Exercise goal: There is one span to output from the data below: the lines starting at the line with "- rejection_message - This" and ending at the line with "opposite of what you're used to.". Output it exactly, ends included, nothing more.

-- Supplied material follows --

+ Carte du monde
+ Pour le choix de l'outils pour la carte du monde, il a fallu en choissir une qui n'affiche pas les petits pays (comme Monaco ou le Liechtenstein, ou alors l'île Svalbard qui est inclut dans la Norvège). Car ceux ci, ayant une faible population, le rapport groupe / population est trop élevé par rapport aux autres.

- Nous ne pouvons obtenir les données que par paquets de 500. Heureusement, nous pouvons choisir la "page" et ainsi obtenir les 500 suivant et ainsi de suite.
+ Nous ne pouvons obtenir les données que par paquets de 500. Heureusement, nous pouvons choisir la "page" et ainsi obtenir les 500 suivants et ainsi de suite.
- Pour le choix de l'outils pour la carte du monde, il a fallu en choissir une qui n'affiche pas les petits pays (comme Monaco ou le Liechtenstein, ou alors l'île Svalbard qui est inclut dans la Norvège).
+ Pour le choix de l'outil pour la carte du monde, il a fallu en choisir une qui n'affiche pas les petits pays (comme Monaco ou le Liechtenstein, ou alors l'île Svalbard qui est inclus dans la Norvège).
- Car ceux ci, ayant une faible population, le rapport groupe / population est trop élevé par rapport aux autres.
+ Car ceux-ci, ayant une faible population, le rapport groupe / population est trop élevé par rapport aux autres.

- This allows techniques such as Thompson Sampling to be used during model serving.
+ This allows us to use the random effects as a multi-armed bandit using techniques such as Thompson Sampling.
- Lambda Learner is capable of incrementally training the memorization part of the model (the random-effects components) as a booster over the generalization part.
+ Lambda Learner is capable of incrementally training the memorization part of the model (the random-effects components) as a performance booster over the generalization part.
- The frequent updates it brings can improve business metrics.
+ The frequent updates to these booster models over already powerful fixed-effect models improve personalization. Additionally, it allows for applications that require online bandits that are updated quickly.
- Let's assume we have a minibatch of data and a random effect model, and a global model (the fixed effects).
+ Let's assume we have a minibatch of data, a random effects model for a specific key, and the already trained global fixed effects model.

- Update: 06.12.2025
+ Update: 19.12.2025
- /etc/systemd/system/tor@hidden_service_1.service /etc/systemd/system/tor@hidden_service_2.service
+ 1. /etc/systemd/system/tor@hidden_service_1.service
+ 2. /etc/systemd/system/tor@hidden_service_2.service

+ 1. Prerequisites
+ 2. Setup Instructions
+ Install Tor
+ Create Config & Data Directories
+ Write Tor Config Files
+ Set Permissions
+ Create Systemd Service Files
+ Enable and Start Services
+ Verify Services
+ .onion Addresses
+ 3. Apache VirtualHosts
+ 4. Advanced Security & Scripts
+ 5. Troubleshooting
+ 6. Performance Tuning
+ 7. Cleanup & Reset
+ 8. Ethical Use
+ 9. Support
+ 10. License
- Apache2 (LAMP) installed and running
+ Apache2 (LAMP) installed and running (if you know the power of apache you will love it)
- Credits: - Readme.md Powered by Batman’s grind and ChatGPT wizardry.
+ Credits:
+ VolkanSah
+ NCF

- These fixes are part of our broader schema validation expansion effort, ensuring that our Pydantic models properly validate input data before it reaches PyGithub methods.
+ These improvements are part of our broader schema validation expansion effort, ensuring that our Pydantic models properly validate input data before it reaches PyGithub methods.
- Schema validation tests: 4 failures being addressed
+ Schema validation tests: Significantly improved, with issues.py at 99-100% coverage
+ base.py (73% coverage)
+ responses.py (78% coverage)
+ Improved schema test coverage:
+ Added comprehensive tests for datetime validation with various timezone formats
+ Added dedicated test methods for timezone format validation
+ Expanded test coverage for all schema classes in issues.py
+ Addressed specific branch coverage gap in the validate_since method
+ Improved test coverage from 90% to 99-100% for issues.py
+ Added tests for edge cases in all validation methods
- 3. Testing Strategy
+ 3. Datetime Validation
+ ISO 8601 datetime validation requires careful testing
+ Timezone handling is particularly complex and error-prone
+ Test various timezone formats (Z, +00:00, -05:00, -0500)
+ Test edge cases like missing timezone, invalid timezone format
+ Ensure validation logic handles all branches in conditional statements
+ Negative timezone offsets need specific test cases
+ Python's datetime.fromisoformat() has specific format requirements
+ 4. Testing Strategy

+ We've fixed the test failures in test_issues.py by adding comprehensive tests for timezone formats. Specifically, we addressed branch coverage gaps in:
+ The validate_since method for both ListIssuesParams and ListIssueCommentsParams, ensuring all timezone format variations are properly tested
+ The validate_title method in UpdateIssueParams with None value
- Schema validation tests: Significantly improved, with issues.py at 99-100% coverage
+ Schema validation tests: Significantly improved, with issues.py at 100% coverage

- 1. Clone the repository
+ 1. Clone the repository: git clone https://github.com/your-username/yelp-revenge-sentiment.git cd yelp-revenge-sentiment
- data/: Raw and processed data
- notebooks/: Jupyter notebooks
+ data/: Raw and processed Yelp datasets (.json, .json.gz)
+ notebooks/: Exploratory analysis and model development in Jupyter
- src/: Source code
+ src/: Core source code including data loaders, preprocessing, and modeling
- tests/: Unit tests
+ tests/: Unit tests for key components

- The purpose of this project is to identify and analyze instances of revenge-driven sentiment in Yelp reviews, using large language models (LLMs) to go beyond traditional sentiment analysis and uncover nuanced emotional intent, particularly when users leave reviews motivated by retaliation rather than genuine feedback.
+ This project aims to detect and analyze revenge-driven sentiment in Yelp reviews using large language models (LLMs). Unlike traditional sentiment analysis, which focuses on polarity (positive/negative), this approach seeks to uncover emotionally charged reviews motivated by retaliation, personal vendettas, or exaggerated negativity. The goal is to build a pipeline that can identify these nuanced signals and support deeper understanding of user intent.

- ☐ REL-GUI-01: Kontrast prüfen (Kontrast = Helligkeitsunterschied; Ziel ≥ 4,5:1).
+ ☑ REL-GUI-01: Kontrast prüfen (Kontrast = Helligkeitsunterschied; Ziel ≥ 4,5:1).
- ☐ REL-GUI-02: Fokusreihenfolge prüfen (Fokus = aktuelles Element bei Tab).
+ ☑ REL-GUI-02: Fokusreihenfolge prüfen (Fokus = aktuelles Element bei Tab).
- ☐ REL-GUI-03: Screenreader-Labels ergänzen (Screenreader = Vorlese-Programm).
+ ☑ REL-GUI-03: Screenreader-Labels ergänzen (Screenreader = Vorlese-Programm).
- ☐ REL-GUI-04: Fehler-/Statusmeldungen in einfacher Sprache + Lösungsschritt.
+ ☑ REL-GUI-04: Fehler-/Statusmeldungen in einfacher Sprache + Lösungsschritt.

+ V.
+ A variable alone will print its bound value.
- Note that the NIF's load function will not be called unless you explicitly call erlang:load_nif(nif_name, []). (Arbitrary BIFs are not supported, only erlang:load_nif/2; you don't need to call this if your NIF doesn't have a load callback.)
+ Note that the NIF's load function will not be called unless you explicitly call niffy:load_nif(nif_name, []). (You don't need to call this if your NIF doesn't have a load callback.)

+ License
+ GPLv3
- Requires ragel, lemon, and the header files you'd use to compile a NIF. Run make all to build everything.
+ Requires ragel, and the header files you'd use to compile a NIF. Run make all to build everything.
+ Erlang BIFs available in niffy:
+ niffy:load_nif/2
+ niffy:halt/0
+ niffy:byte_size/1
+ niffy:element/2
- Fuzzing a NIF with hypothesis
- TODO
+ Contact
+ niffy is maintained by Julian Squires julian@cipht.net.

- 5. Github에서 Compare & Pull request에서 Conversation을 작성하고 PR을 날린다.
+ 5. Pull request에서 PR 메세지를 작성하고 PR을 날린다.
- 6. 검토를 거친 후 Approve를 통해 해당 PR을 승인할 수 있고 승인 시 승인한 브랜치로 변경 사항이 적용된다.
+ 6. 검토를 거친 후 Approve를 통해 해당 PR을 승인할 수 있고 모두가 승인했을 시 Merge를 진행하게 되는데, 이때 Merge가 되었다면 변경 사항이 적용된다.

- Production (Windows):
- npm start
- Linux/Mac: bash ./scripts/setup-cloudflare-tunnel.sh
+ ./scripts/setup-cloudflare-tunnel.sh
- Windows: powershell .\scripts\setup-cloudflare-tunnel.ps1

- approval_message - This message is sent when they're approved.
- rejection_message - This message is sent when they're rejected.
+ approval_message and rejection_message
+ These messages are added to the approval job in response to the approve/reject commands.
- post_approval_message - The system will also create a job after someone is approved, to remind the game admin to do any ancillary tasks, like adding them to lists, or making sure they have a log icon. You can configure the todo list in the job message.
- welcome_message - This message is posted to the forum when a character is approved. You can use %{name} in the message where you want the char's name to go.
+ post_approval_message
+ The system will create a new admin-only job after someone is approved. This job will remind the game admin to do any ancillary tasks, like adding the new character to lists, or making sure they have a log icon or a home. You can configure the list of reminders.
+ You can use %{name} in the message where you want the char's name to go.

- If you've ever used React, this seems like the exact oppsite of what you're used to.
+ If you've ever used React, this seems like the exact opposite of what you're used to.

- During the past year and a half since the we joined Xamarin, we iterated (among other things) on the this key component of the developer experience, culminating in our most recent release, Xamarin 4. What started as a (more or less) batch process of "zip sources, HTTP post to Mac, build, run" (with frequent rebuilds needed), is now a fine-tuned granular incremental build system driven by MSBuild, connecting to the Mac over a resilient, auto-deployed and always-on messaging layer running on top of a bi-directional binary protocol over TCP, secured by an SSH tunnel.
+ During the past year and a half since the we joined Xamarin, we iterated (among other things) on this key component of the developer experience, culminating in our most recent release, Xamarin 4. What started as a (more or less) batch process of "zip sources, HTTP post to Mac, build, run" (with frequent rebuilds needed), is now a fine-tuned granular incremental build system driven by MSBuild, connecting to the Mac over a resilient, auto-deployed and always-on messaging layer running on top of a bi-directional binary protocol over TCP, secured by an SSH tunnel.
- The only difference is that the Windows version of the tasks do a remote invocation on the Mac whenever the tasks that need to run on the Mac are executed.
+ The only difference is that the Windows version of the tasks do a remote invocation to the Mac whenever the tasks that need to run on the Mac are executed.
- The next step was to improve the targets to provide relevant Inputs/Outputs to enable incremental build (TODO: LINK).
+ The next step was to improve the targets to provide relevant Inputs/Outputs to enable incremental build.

-- Supplied material concluded --

Result of the task:
- rejection_message - This message is sent when they're rejected.
+ approval_message and rejection_message
+ These messages are added to the approval job in response to the approve/reject commands.
- post_approval_message - The system will also create a job after someone is approved, to remind the game admin to do any ancillary tasks, like adding them to lists, or making sure they have a log icon. You can configure the todo list in the job message.
- welcome_message - This message is posted to the forum when a character is approved. You can use %{name} in the message where you want the char's name to go.
+ post_approval_message
+ The system will create a new admin-only job after someone is approved. This job will remind the game admin to do any ancillary tasks, like adding the new character to lists, or making sure they have a log icon or a home. You can configure the list of reminders.
+ You can use %{name} in the message where you want the char's name to go.

- If you've ever used React, this seems like the exact oppsite of what you're used to.
+ If you've ever used React, this seems like the exact opposite of what you're used to.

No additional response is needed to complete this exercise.